保見の家は白壁で覆われ、古い日本家屋しかない集落の中では異彩を放っていた。土臭い集落の中に、どことなく都会の匂いを漂わせてすらいた。ただ、その姿は、土着の人々が暮らす集落でひとり浮いていたという保見の姿と重なって見えなくもなかった。未だに家の入り口には、警察によって張られた黄色いテープがそのままになっていて、保見が備え付けた、首の無い女性のトルソーが、家とは反対の道路の方角を向いて立っている。
「もうええじゃろ、何も話すことはないんだよ」
保見の家の隣りは、殺害された山本さんの家で、更地となっていた。道路標識のポールの根元に花が備えられていたが、年月の経過によって茶色く枯れていた。さらに歩いていくと、貞盛さんの家があった場所についた。焼け焦げた材木が今も家のあった場所にそのままになっていた。
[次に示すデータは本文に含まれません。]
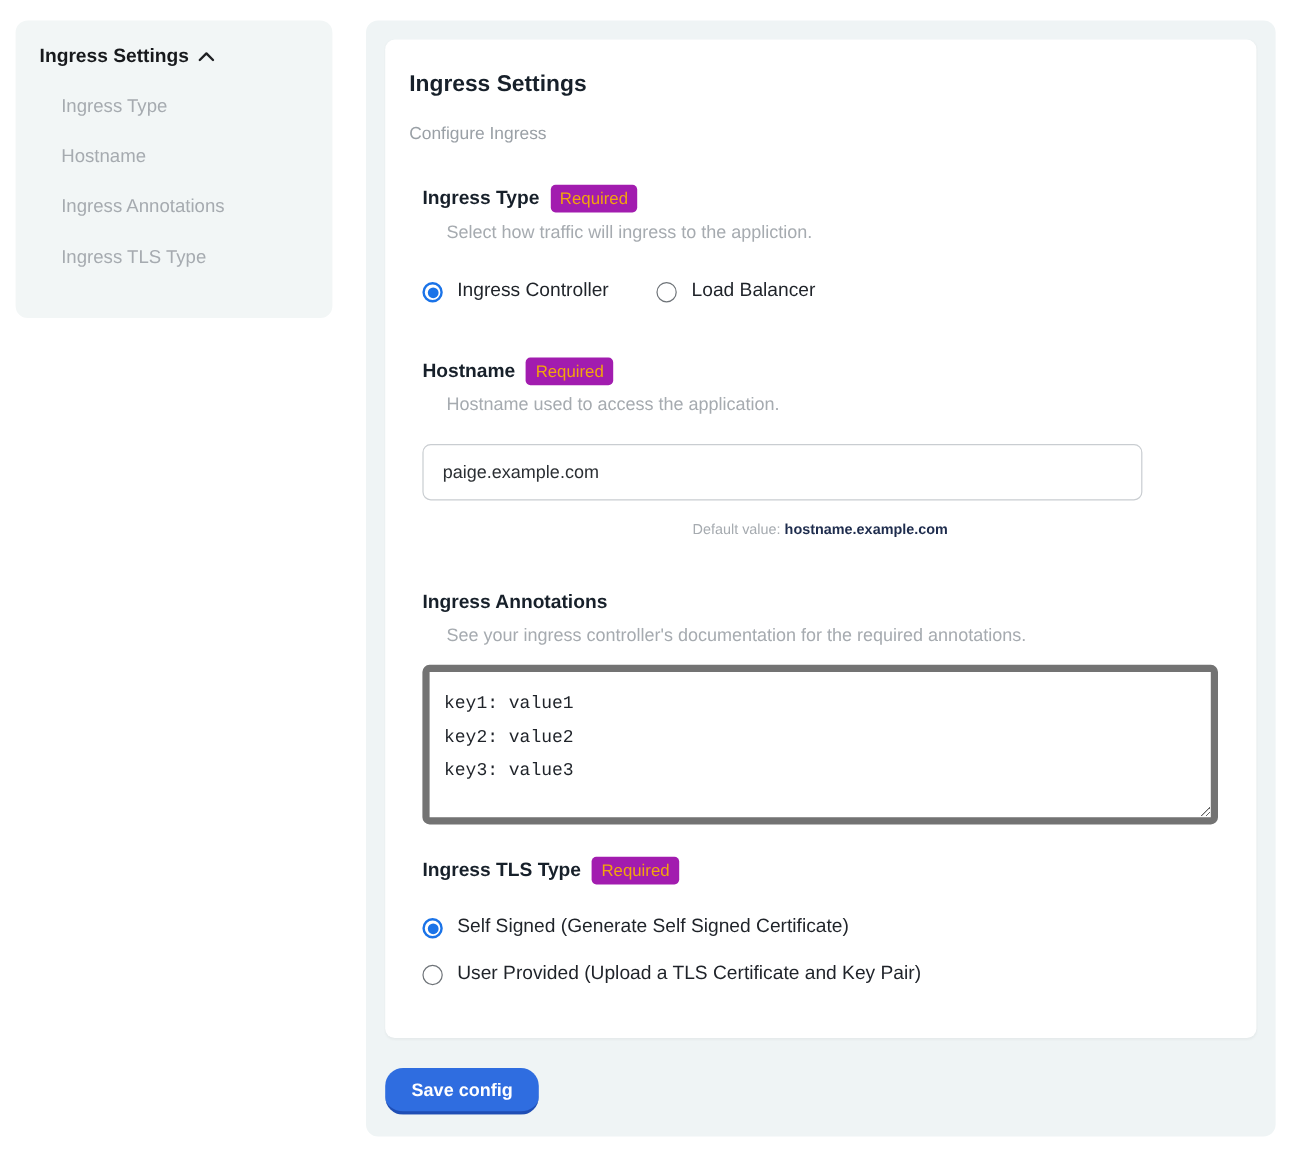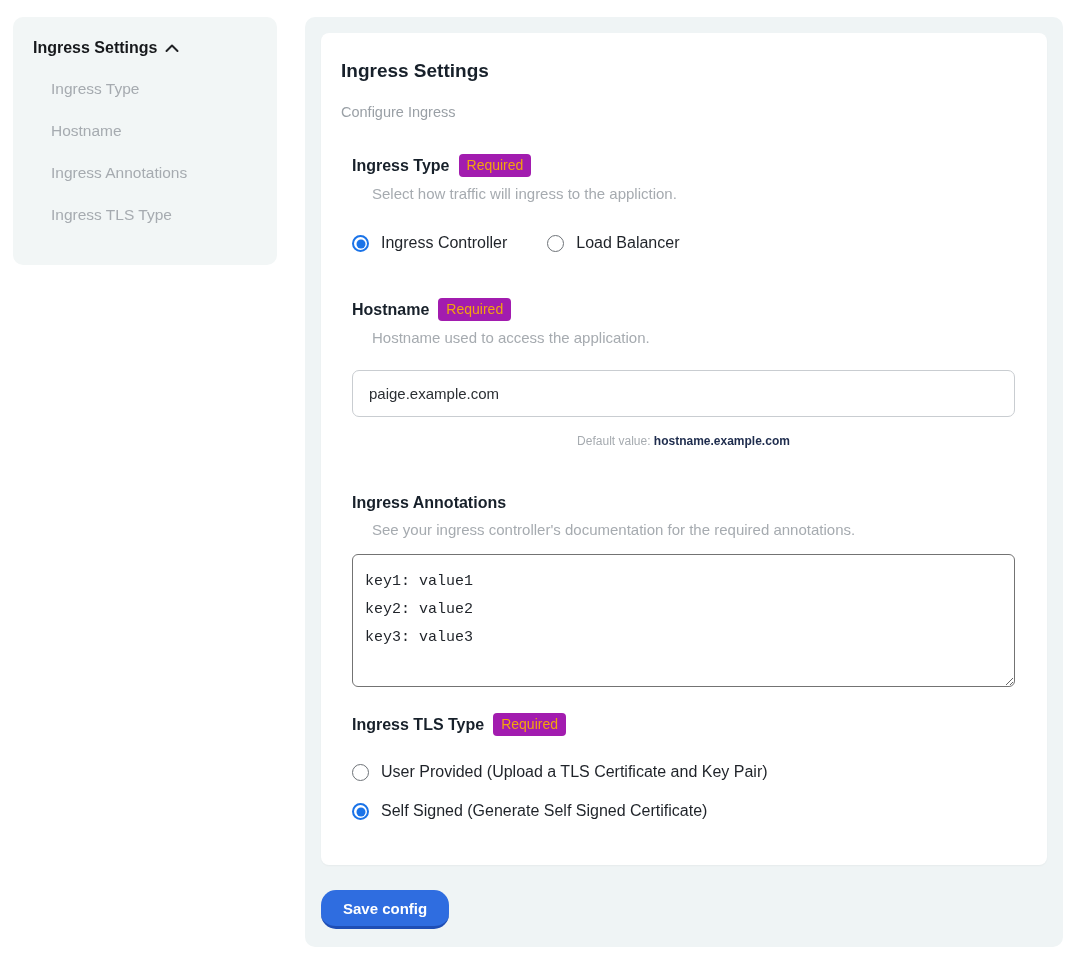"paige.example.com" .text-input { width: 663px -> 600px }
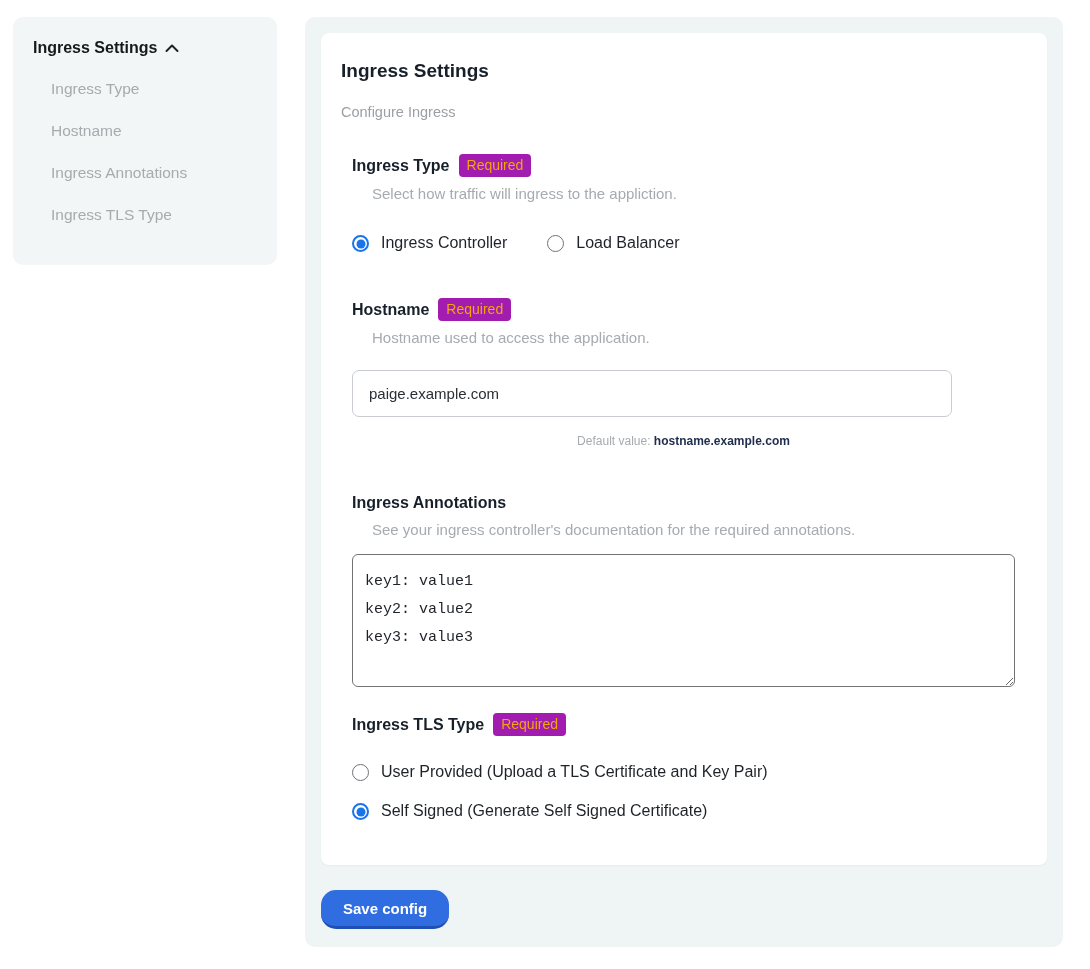"key1: value1" .annotations { border: 1px solid #737373 -> 6px solid #737373 }
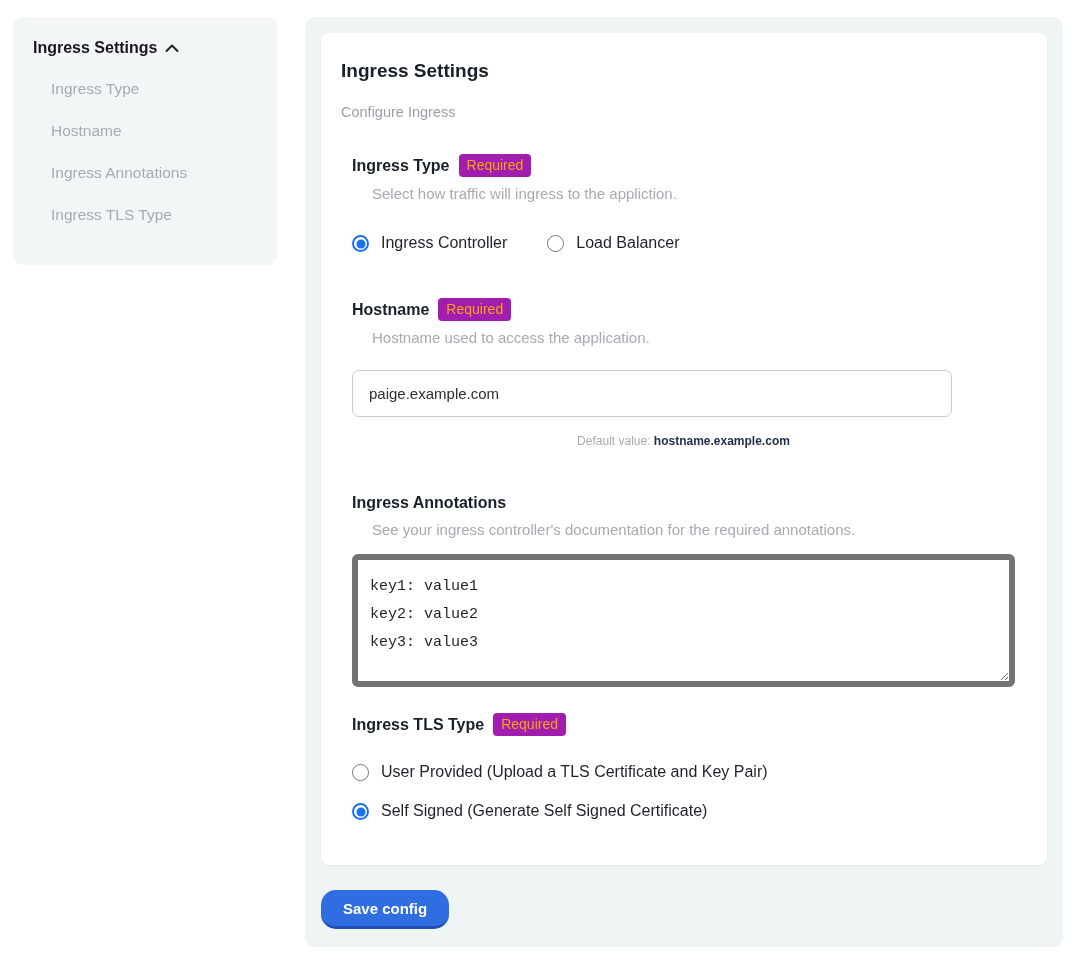"User Provided (Upload a TLS" label.radio-option { order: before "Self Signed (Generate Self Signed" -> after "Self Signed (Generate Self Signed" }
そこから保見の家の方角に戻り、更に5分ほど歩いただろうか、川沿いに建つ、石村さんの家に着いた。当然だが人の姿は無い。集落に入ってから、人の姿を見ることはなく、川のせせらぎの音だけが響いてくる。河村さんの家へと向かっていたら、川沿いの畑に初老の男の姿があった。集落に入って、初めて見る人の姿だった。道路端にある幅3メートルほどの狭い畑には、赤い唐辛子が植えられていて、男は唐辛子を収穫しているようだった。
「最近は、イノシシや猿がようけ出てきて、食ってしまうから、まともな野菜は植えておけんのよ。やつらもさすがにこればかりは食わんのじゃ」
こんにちはと挨拶をして、話のきっかけに唐辛子を収穫しているんですかと声をかけると、せせらぎの音に消え入りそうな声で言ったのだった。
それこそ、何百人と私のような取材者が訪ねてきて、男は私が何者かとっくに気がついているだろうが、
私は取材に来たと告げ、保見についてどう思うのか尋ねてみた。
「もうええじゃろ、何も話すことはないんだよ」
事件のことに触れると、ますます小さな声で言った。それでもしつこく食い下がっていると、ぽつりと洩らした。
「嫁さんが殺されたんだよ」
男は殺された河村聡子さんの夫だった。